# Data provided

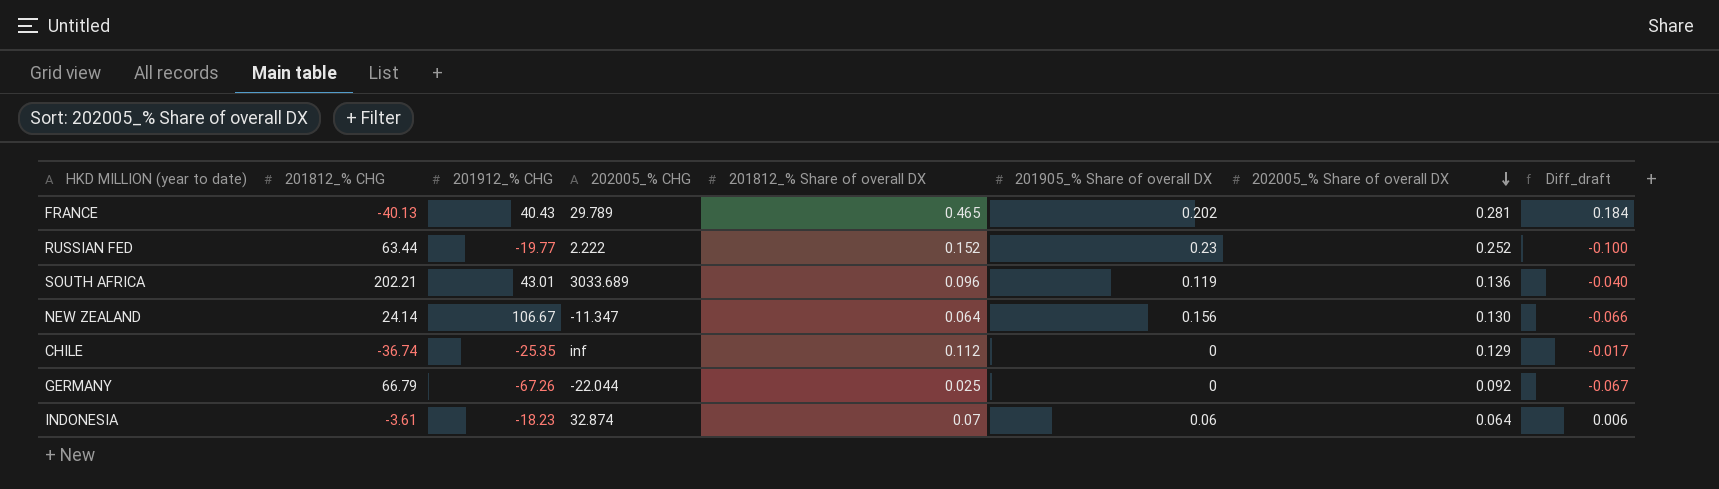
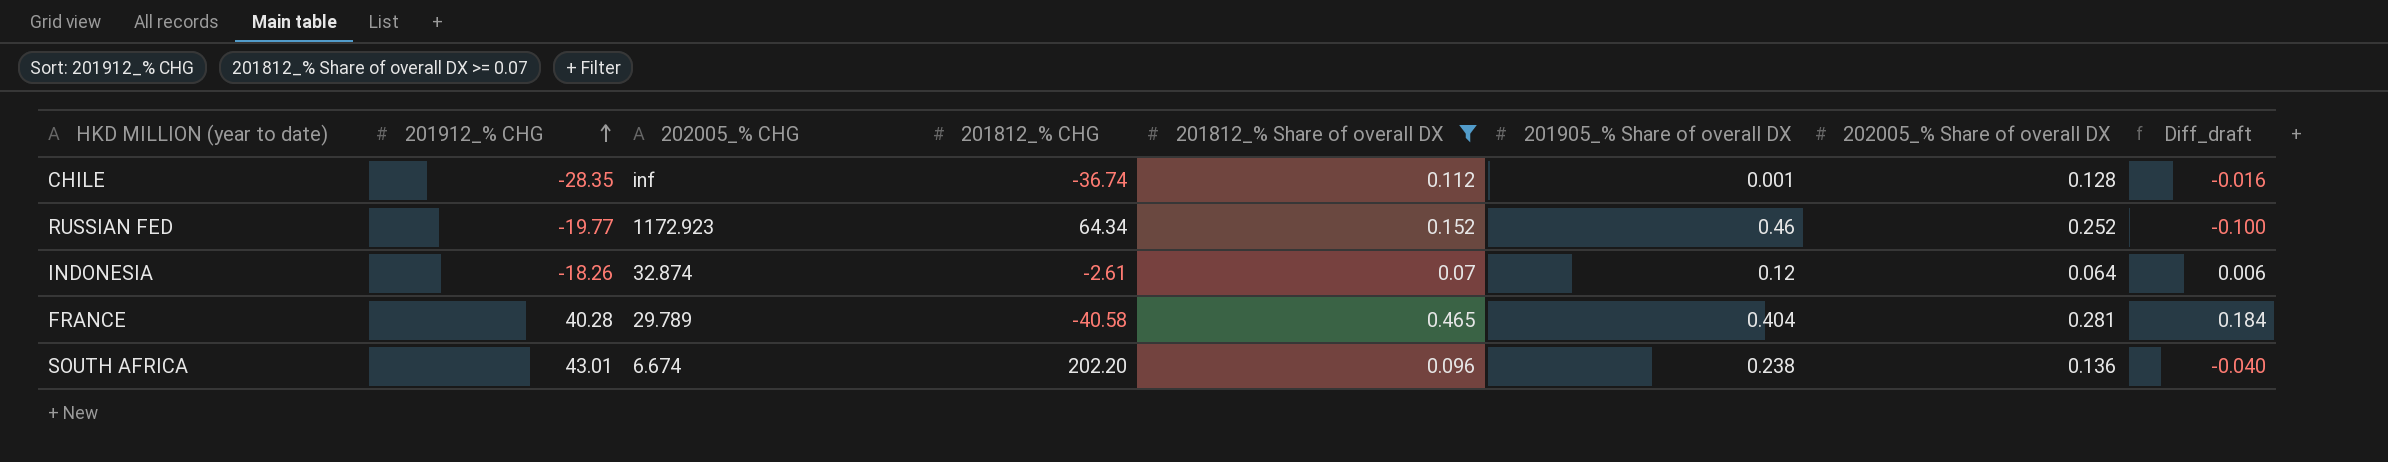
filter: none -> 201812_% Share of overall DX >= 0.07
row order: 202005_% Share of overall DX descending -> 201912_% CHG ascending
column 201812_% CHG | position: 2 -> 4
CHILE | 201912_% CHG: -25.35 -> -28.35
CHILE | 201905_% Share of overall DX: 0 -> 0.001
CHILE | 202005_% Share of overall DX: 0.129 -> 0.128
CHILE | Diff_draft: -0.017 -> -0.016
RUSSIAN FED | 202005_% CHG: 2.222 -> 1172.923
RUSSIAN FED | 201812_% CHG: 63.44 -> 64.34
RUSSIAN FED | 201905_% Share of overall DX: 0.23 -> 0.46
INDONESIA | 201912_% CHG: -18.23 -> -18.26
INDONESIA | 201812_% CHG: -3.61 -> -2.61
INDONESIA | 201905_% Share of overall DX: 0.06 -> 0.12
FRANCE | 201912_% CHG: 40.43 -> 40.28
FRANCE | 201812_% CHG: -40.13 -> -40.58
FRANCE | 201905_% Share of overall DX: 0.202 -> 0.404
SOUTH AFRICA | 202005_% CHG: 3033.689 -> 6.674
SOUTH AFRICA | 201812_% CHG: 202.21 -> 202.20
SOUTH AFRICA | 201905_% Share of overall DX: 0.119 -> 0.238

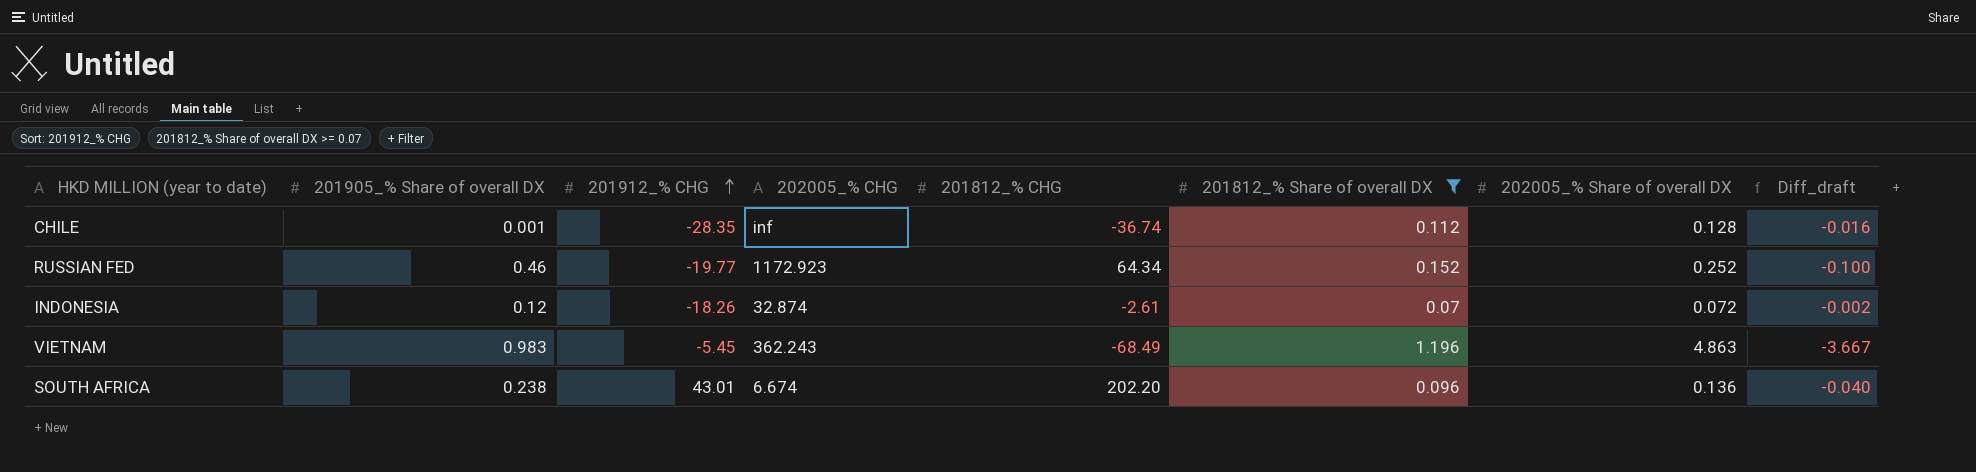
column 201905_% Share of overall DX | position: 6 -> 2
row FRANCE: 40.28 | 29.789 | -40.58 | 0.465 | 0.404 | 0.281 | 0.184 -> none
INDONESIA | 202005_% Share of overall DX: 0.064 -> 0.072
INDONESIA | Diff_draft: 0.006 -> -0.002
row VIETNAM: none -> 0.983 | -5.45 | 362.243 | -68.49 | 1.196 | 4.863 | -3.667

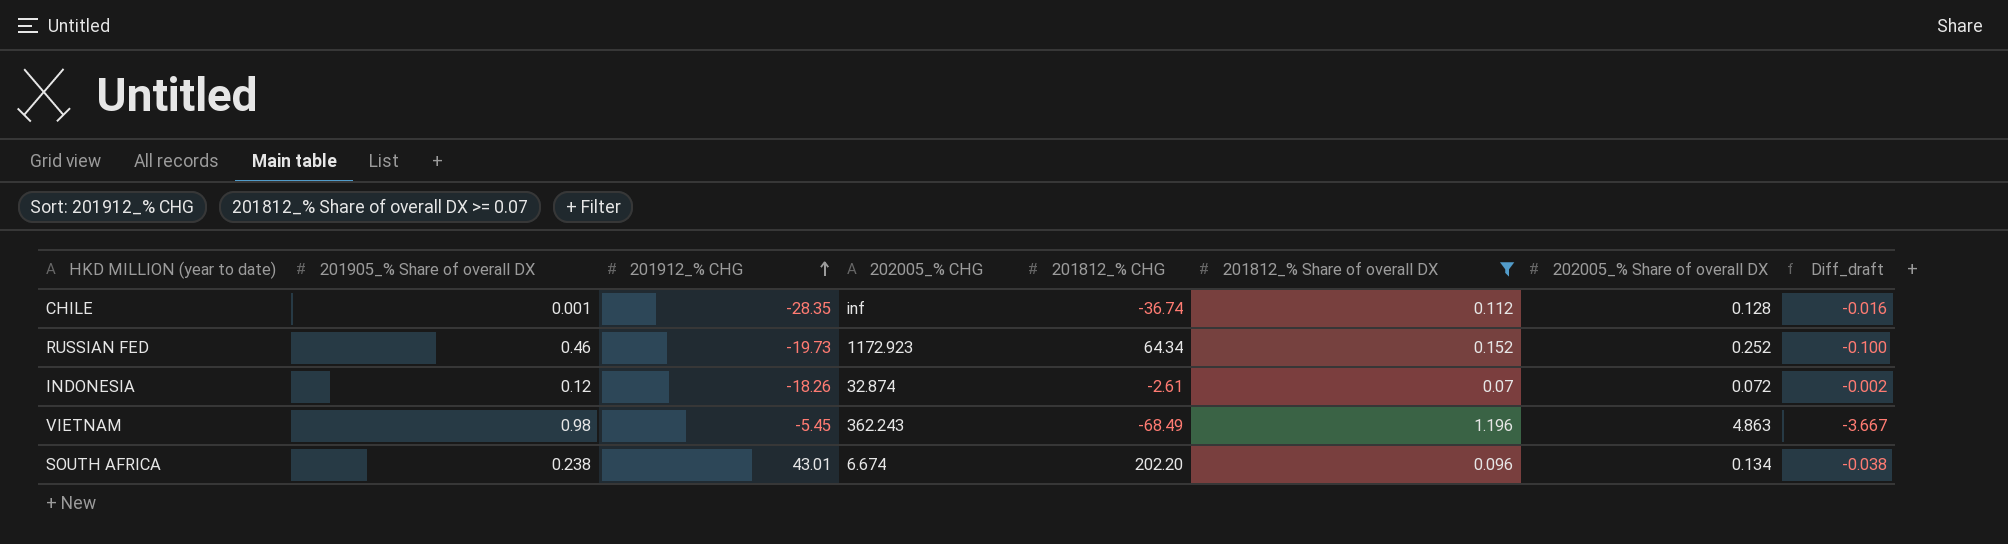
RUSSIAN FED | 201912_% CHG: -19.77 -> -19.73
VIETNAM | 201905_% Share of overall DX: 0.983 -> 0.98
SOUTH AFRICA | 202005_% Share of overall DX: 0.136 -> 0.134
SOUTH AFRICA | Diff_draft: -0.040 -> -0.038

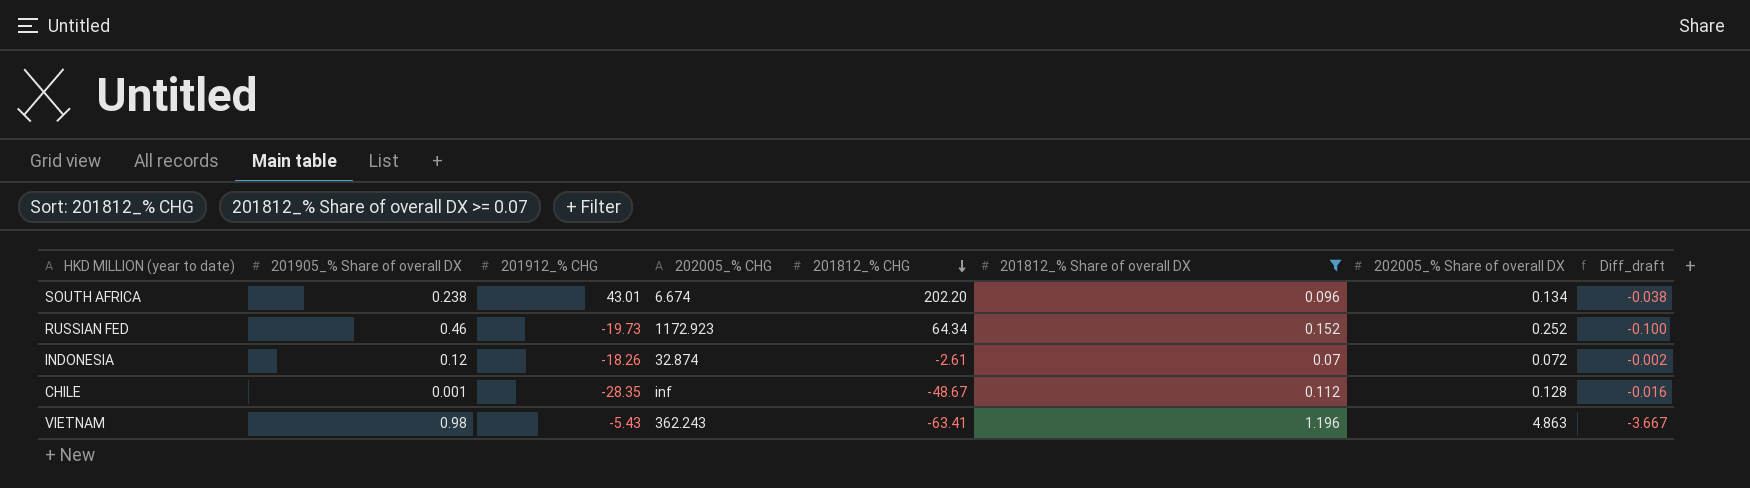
row order: 201912_% CHG ascending -> 201812_% CHG descending
CHILE | 201812_% CHG: -36.74 -> -48.67
VIETNAM | 201912_% CHG: -5.45 -> -5.43
VIETNAM | 201812_% CHG: -68.49 -> -63.41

# Problem to solve
Copy the data character for character, but drop all pictures from the copy.

# Response to the exercise
filter: none -> 201812_% Share of overall DX >= 0.07
row order: 202005_% Share of overall DX descending -> 201912_% CHG ascending
column 201812_% CHG | position: 2 -> 4
CHILE | 201912_% CHG: -25.35 -> -28.35
CHILE | 201905_% Share of overall DX: 0 -> 0.001
CHILE | 202005_% Share of overall DX: 0.129 -> 0.128
CHILE | Diff_draft: -0.017 -> -0.016
RUSSIAN FED | 202005_% CHG: 2.222 -> 1172.923
RUSSIAN FED | 201812_% CHG: 63.44 -> 64.34
RUSSIAN FED | 201905_% Share of overall DX: 0.23 -> 0.46
INDONESIA | 201912_% CHG: -18.23 -> -18.26
INDONESIA | 201812_% CHG: -3.61 -> -2.61
INDONESIA | 201905_% Share of overall DX: 0.06 -> 0.12
FRANCE | 201912_% CHG: 40.43 -> 40.28
FRANCE | 201812_% CHG: -40.13 -> -40.58
FRANCE | 201905_% Share of overall DX: 0.202 -> 0.404
SOUTH AFRICA | 202005_% CHG: 3033.689 -> 6.674
SOUTH AFRICA | 201812_% CHG: 202.21 -> 202.20
SOUTH AFRICA | 201905_% Share of overall DX: 0.119 -> 0.238

column 201905_% Share of overall DX | position: 6 -> 2
row FRANCE: 40.28 | 29.789 | -40.58 | 0.465 | 0.404 | 0.281 | 0.184 -> none
INDONESIA | 202005_% Share of overall DX: 0.064 -> 0.072
INDONESIA | Diff_draft: 0.006 -> -0.002
row VIETNAM: none -> 0.983 | -5.45 | 362.243 | -68.49 | 1.196 | 4.863 | -3.667

RUSSIAN FED | 201912_% CHG: -19.77 -> -19.73
VIETNAM | 201905_% Share of overall DX: 0.983 -> 0.98
SOUTH AFRICA | 202005_% Share of overall DX: 0.136 -> 0.134
SOUTH AFRICA | Diff_draft: -0.040 -> -0.038

row order: 201912_% CHG ascending -> 201812_% CHG descending
CHILE | 201812_% CHG: -36.74 -> -48.67
VIETNAM | 201912_% CHG: -5.45 -> -5.43
VIETNAM | 201812_% CHG: -68.49 -> -63.41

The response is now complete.